Humanos e imperfeitamente perfeitos, não observaram as sinalizações e sem importar os defeitos e os costumes, não mediram os esforços para que os antes guardados sonhos tornassem-se realidade. Suas testemunhas foram as estrelas de noites infindáveis, em que o silêncio significava imensuravelmente mais do que palavras escolhidas e repetidas incessantemente, sussurros eram as canções entoadas em torno das mesas e sempre foi assim, um constante encontro e desencontro. Um temor percorria os braços de ambos, as mãos tremiam e suavam frio a cada instante em que se quedavam frente a frente.
Sentados na beira do mar, guardados sob árvores ou simplesmente caminhando despreocupadamente em lugares tão especiais, eles imaginaram que seriam felizes. Sim, a felicidade estava restrita a singelas ocasiões, pequenas demonstrações de carinho e o mundo de ambos parecia repleto.
Ah esse tão inconstante ser humano, não se dá satisfeito por nada que conquista. Sempre deseja dar mais um passo, se sentir cada vez mais vivo, falar o que sente e deseja ser entendido. A estreita estrada de antes que os permitia tão próximos foi sendo alargada, e o que antes parecia ser uma tranqüila e perfeita viagem, tornou-se repleta de percalços.
Ele sentia-se relegado a um plano tão distante que se pegava perguntando o que havia acontecido e não encontrava respostas, imaginava que talvez ele devesse se convencer que não servia para acompanhá-la; pensou em várias daquelas noites em que a procurava em vão, em deixar gravado em algum banco de praça; “meu amor, você é uma ave que ama a liberdade e o céu não te limita, estás livre pra seguir teus longos vôos sem necessidade de voltar, me acostumarei com tua ausência!” Isto seria o correto, mas ele por mais que tentasse não conseguia.
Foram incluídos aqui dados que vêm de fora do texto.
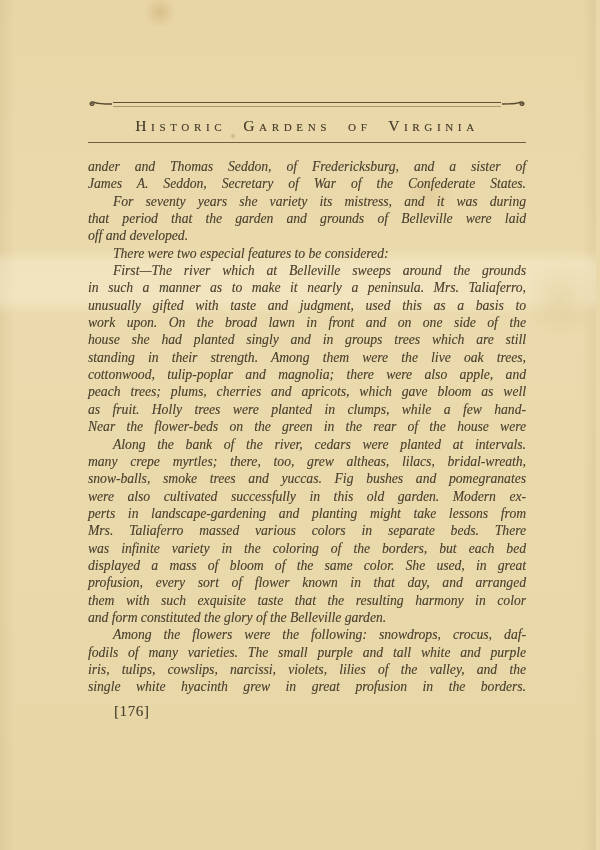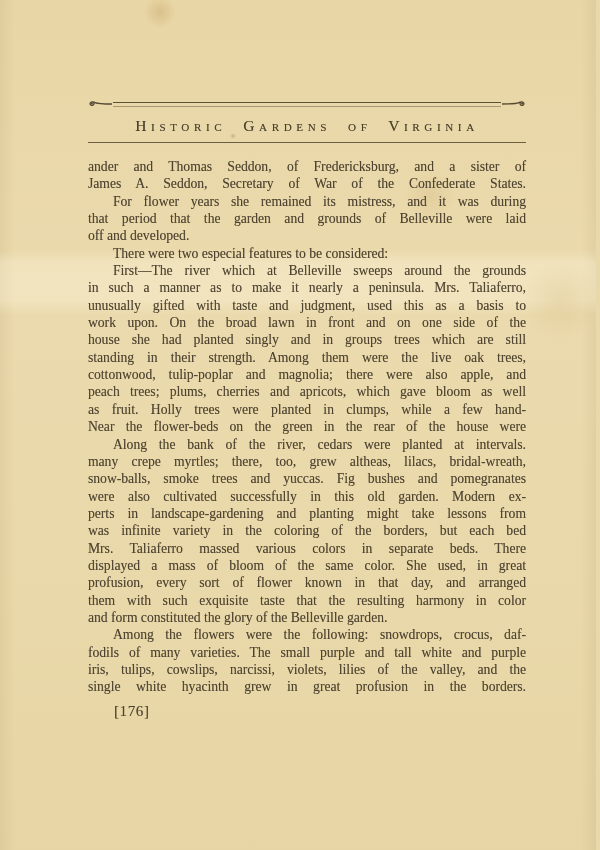"ander and Thomas Seddon, of" .line { font-style: none -> italic }
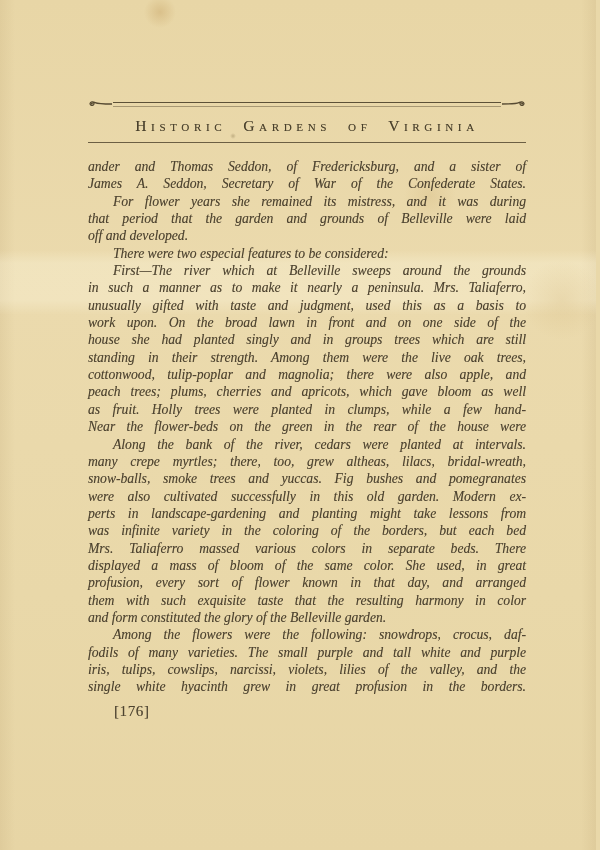"For flower years she remained" div.line { text: flower years she remained -> seventy years she variety }
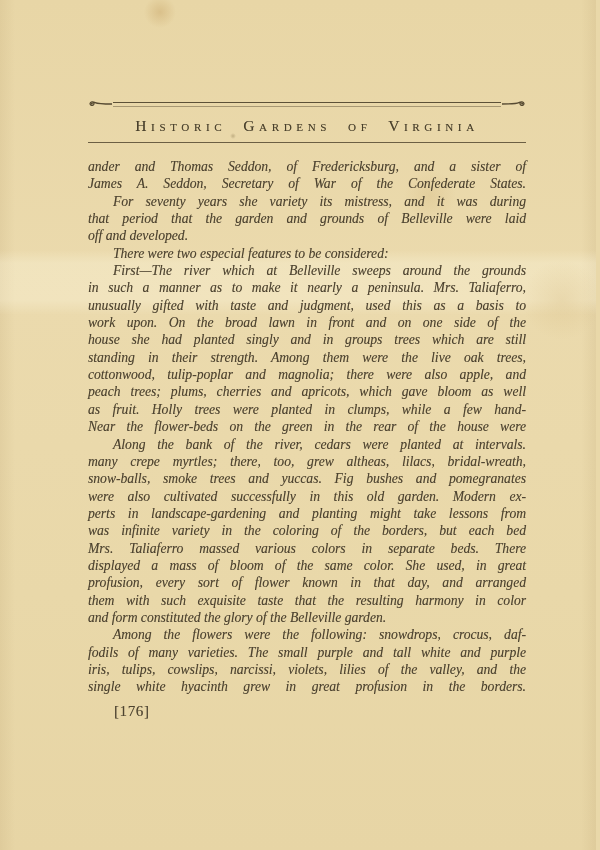"was infinite variety in the" div.line { order: before "Mrs. Taliaferro massed various colors" -> after "Mrs. Taliaferro massed various colors" }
Ainda estava bem viva em suas lembranças uma ligação furtiva no meio de uma manhã de tensão extrema, em que ela falando baixinho pergunta se a escutava bem. Diante de sua resposta afirmativa, ela fala bem baixinho: te gosto! Como deixá-la partir? Onde encontraria outra igual a ela? Ele não queria mais se preocupar com nenhuma situação, tentava se tornar em alguém mais forte, capaz de enfrentar todos os obstáculos e sair vitorioso sempre, mas quando conversavam havia briga, desentendimento covarde e a distância aumentava a saudade, era assim que ele sempre pensara e nisto se apegava na esperança dela sentir o mesmo.
Seu coração era bobo, talvez, louco, porque sabia no fundo que eram incompatíveis, não poderiam mais uma vez ficar juntos, mas era tanto amor e paixão que sentia que as razões que a própria razão desconhece falaram mais alto. Ficara parado, não tinha mais respostas, vivia na esperança de acordar ao seu lado, embora soubesse da impossibilidade, era chegada a hora de partir. Em verdade não conseguira, por mais que tentasse, todo o caminho acabava nos braços dela, em seus doces beijos e perdido nas curvas sinuosas de seu corpo.
Quisera, rezara tantas vezes para que houvesse uma saída e nenhuma apresentada lhe agradava. Não havia mais tempo, novo amor apresentava-se no horizonte de ambos e ele uma ultima vez a olhou pela janela, abanou de forma discreta e a deixou partir, contrariado em si mesmo, incerto da decisão tomada, fincou os pés no chão, decidira que sonhos não eram feitos para ele e vestiu pela ultima vez a armadura que dele, ela despira!